A volta da era das incertezas

Há pouco mais de 30 anos, o historiador F. Fukuyama, num ensaio polêmico, sugeriu que a “democracia liberal” seria a forma final de governo após o colapso do comunismo. O mundo seguiria daquele ponto em diante numa mesmice política a ser paulatinamente aperfeiçoada, uma vez que nada mais haveria a se produzir de inédito, com concentração de problemas no mundo econômico e seus derivativos, crescimento, produção e produtividade, empregos e salários, poder de compra, terceirização e globalização, inflação, urbanização, petróleo, dívida de países e assim ia.

Fukuyama sabia que a Terra tinha aproximadamente 5 bilhões de anos, que já houvera pelo menos cinco extinções massivas da vida. Hoje, se estima que existam apenas 10% dos animais que já andaram por ela. Ele ainda era conhecedor do sistema político de freios e contrapesos idealizado por Montesquieu e as ideias humanistas de homens como Voltaire, Diderot, Hobbes, que tinham pouco mais de 200 anos. Elas romperam com privilégios, com ditaduras e monarquias absolutas, trazendo à luz a democracia alçada à categoria de certeza de forma política, como sucintamente dito por Churchill: “A democracia é a pior forma de governo, exceto todas as outras que foram tentadas.”

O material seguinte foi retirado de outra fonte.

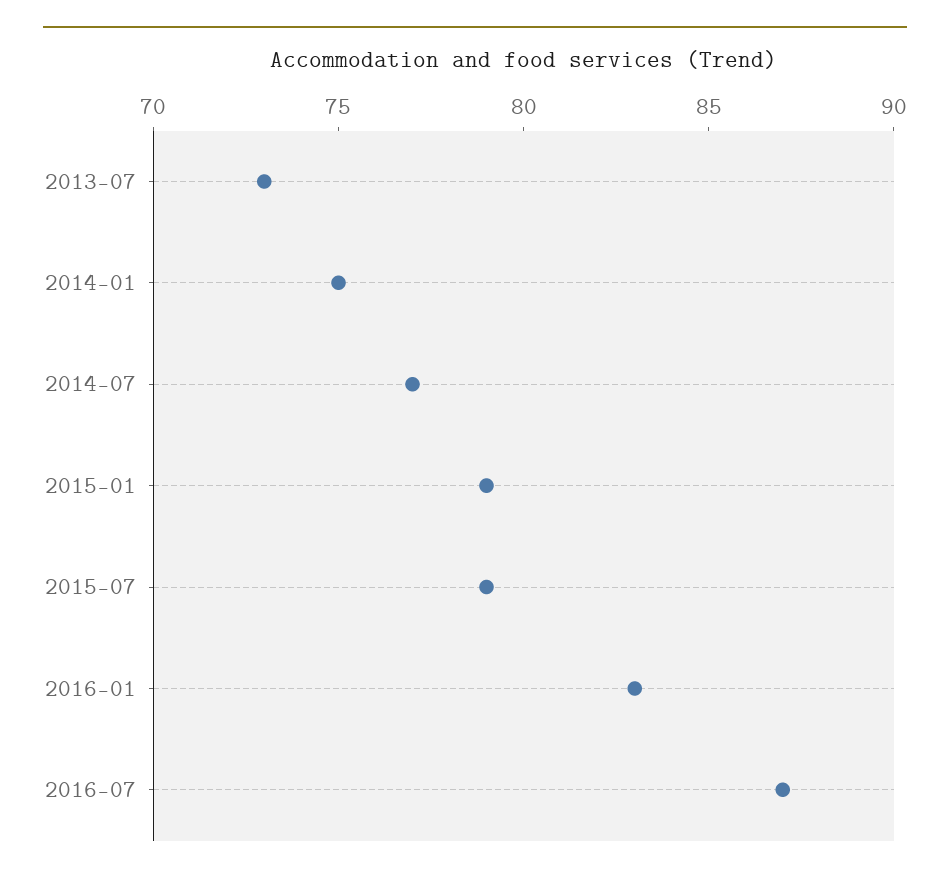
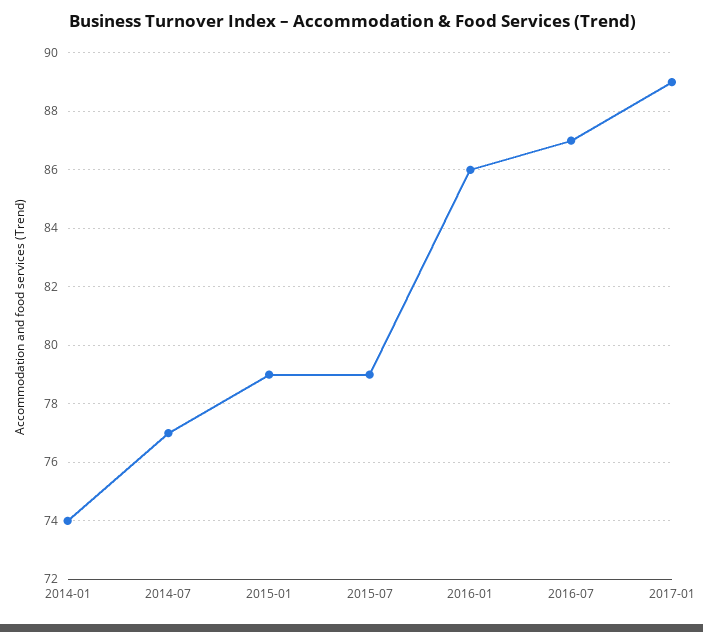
2013-07: 73 -> none
2014-01: 75 -> 74
2016-01: 83 -> 86
2017-01: none -> 89

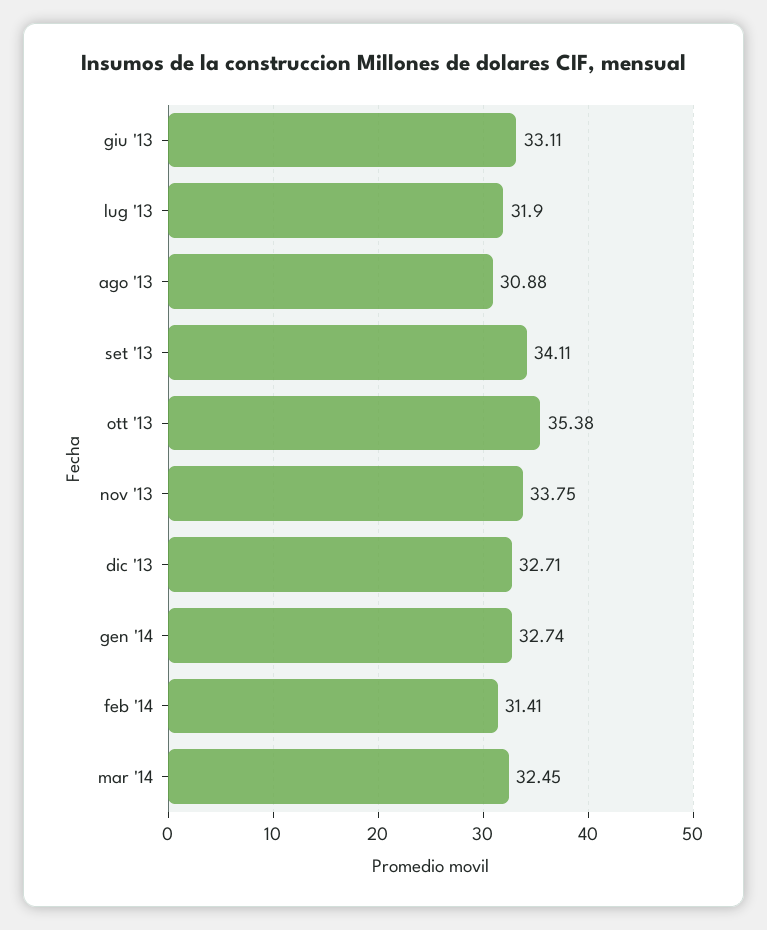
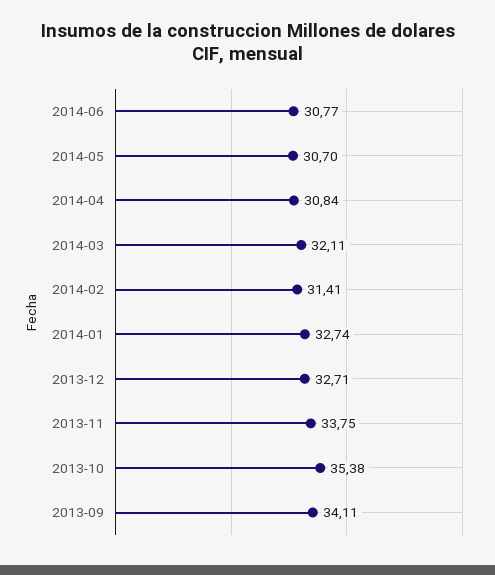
giu '13: 33.11 -> none
lug '13: 31.9 -> none
ago '13: 30.88 -> none
mar '14: 32.45 -> 32.11
2014-06: none -> 30.77
2014-05: none -> 30.7
2014-04: none -> 30.84

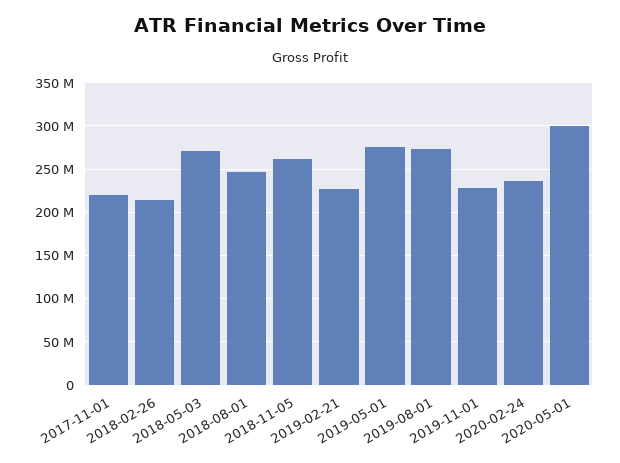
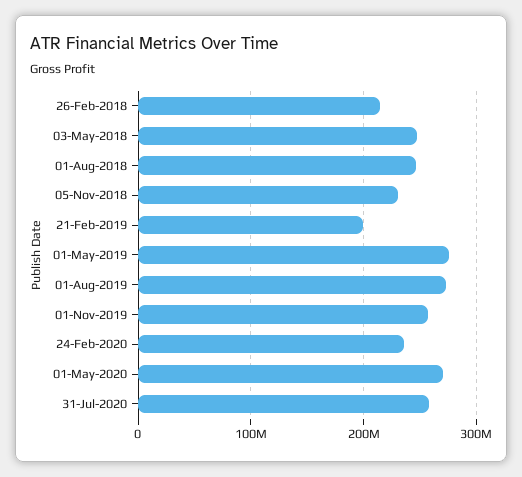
2017-11-01: 220000000 -> none
2018-05-03: 270000000 -> 250000000
2018-11-05: 260000000 -> 230000000
2019-02-21: 230000000 -> 200000000
2019-11-01: 230000000 -> 260000000
2020-05-01: 300000000 -> 270000000
31-Jul-2020: none -> 260000000

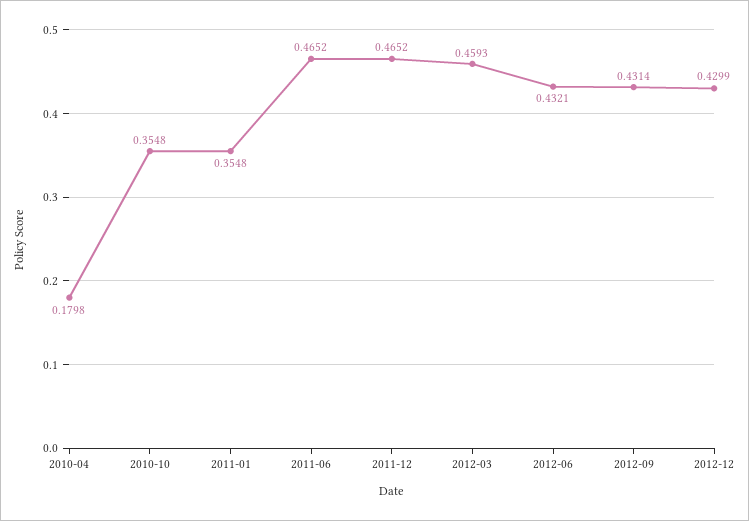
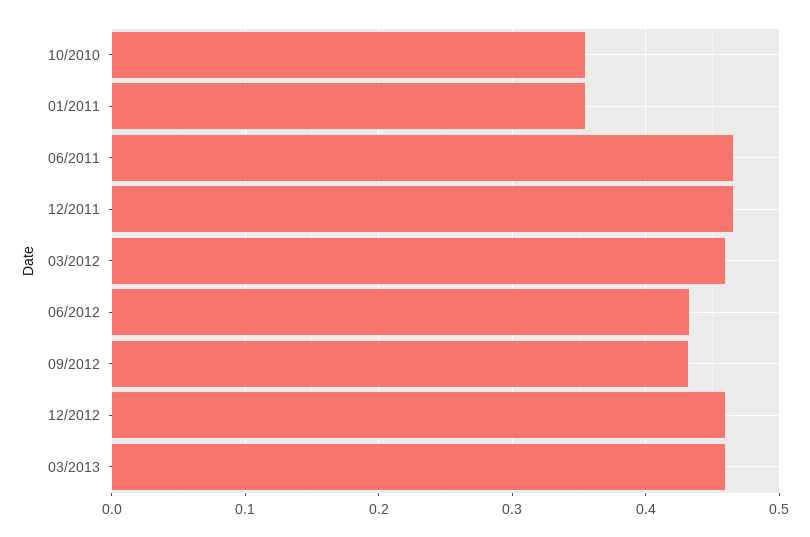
2010-04: 0.1798 -> none
2012-12: 0.4299 -> 0.46
03/2013: none -> 0.46

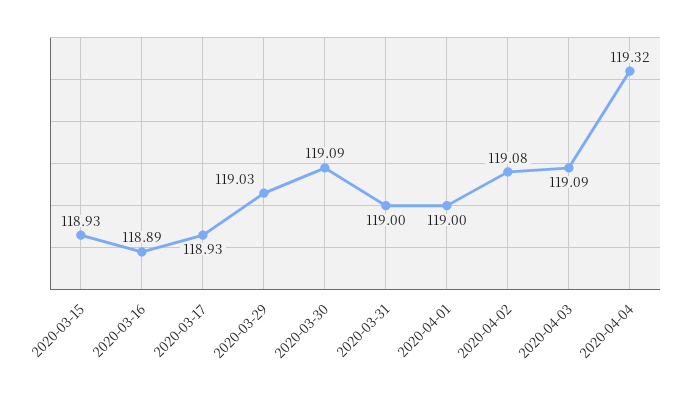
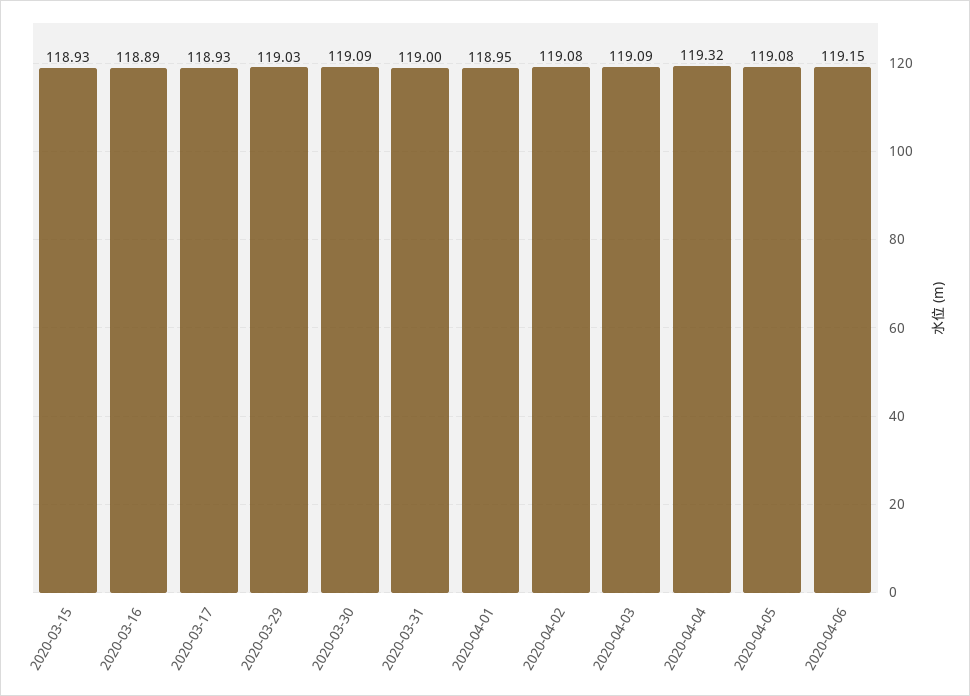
2020-04-01: 119 -> 118.95
2020-04-05: none -> 119.08
2020-04-06: none -> 119.15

Mas o dito popular “o mundo não gira, o mundo capota” se escancara pleno no momento, e todos os problemas que achávamos que tínhamos há pouco tempo se tornaram questões menores ultimamente. Vejamos:

Neste ano, 4,2 bilhões de pessoas participaram de eleições, que em tese deveriam ser democráticas e livres – em tese. As democracias – seja por suas imperfeições de representação, proporcionalidade, forma de contagem e atribuição de votos, seja pela forma de aparência, pelas ditaduras disfarçadas, pelos candidatos impostos e fantoches déspotas eleitos – não tem dado as respostas à ansiedade política dos cidadãos. No grande palco virtuoso da democracia da era moderna, os Estados Unidos, cujos cidadãos não querem ou não gostariam de votar, viverão eleições disputadas por dois candidatos octogenários. Vários países de ultradireita, avessos aos ideais democráticos – com tribunais e imprensa livres e independentes, possibilidade de acordos com os diferentes – têm conquistado espaço. E, por absurdo que pareça, querem acabar e reduzir direitos de seus cidadãos, que de tão idiotas estão achando isso bom, impondo potenciais ditadores na política, que fazem o pior da democracia traduzindo-a por uma “ineptocracia”.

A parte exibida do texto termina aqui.